By Cameron Ainsworth-Vincze - Thursday, November 26, 2009 at 9:40 AM - 2 Comments
The giraffe population has quadrupled in just 13 years
Just a decade ago, the giraffes of West Africa, famous for their large orange-brown spots and skinny white legs, were on the verge of extinction. From Senegal to Chad, the breed had been over-hunted, and displaced by human populations and advancing deserts during the last century. In 1996 it was estimated that a mere 50 still roamed the continent.Yet despite predictions that they could vanish for good, the giraffes have made a remarkable comeback: in just 13 years, it is estimated that the population has quadrupled in size. Credit for the turnaround is being attributed to government intervention, conservationists and locals, who are working together to protect the towering creatures while also striving to live harmoniously with them.
Once, the giraffes were hunted and poached for their skin, meat and even hair, but now many countries prohibit such practices and are handing out severe punishments to anyone who breaks the law. Killing a giraffe in Niger, for example, can result in a five-year prison sentence, with fines of more than 100 times the yearly income of a farmer. That represents a dramatic shift in mentality, considering that in 2004 the country’s president, Mamadou Tandja, requested that a pair of giraffes be captured and given to Togo’s long-standing dictator, Gnassingbé Eyadéma, as a gift. Giraffe meat, a delicacy cooked on giant skewers, has also been taken off the menu in restaurants that are frequented by tourists to reduce the potential of poachers trying to turn a profit.

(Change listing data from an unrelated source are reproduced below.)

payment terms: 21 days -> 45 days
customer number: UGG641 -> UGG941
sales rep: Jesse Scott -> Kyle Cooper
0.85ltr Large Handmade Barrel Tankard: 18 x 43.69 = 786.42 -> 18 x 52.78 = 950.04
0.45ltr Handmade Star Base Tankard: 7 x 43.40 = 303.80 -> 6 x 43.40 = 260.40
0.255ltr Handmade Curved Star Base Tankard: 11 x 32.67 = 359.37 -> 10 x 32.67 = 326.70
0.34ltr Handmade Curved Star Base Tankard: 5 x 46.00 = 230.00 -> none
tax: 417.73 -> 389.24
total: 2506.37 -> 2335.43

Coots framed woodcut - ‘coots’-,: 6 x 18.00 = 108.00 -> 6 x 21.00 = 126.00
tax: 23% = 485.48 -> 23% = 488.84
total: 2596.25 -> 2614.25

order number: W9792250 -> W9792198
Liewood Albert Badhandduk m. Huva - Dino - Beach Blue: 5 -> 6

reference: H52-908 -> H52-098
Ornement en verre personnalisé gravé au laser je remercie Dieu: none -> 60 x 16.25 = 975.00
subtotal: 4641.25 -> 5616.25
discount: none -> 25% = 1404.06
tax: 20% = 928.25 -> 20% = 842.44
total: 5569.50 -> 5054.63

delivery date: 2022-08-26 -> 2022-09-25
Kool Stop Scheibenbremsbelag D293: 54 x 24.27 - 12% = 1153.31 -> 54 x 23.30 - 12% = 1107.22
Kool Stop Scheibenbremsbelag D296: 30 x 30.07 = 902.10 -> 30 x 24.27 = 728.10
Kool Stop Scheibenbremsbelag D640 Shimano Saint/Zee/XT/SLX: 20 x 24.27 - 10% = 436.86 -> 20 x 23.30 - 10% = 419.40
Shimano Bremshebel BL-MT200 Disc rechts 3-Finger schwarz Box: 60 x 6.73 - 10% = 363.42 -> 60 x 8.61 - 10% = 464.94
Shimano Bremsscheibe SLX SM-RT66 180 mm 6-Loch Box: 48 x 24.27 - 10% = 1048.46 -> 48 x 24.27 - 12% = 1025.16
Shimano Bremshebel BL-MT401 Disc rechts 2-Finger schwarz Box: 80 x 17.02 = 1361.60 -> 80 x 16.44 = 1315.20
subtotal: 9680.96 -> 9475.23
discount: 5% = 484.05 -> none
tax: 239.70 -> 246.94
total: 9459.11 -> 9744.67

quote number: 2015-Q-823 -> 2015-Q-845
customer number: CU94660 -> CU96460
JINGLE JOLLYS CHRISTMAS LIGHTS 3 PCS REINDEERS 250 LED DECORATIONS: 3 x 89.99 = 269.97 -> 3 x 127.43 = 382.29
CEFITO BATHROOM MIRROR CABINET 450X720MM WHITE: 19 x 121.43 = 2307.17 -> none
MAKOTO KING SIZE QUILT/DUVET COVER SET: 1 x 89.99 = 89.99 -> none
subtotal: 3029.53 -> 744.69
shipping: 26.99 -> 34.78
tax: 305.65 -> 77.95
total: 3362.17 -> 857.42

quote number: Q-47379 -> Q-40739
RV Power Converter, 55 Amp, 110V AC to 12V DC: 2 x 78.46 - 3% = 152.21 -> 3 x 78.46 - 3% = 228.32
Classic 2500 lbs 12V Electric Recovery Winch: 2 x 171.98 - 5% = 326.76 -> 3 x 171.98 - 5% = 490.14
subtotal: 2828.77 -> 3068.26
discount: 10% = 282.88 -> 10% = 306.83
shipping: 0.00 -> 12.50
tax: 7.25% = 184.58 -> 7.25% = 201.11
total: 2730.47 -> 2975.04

Those who live near giraffes are also being convinced that it’s worth their while to help out. The Association to Safeguard the Giraffes of Niger is handing out loans to villagers living around the western town of Koure, who allow guides to bring visitors through the area to look at the animals. The revenue from the tours also goes toward building wells and planting trees so the giraffes can continue to prosper. In the wild, giraffes have no natural predators. With the human predators neutralized, there is reason to believe the population could swell to even greater numbers.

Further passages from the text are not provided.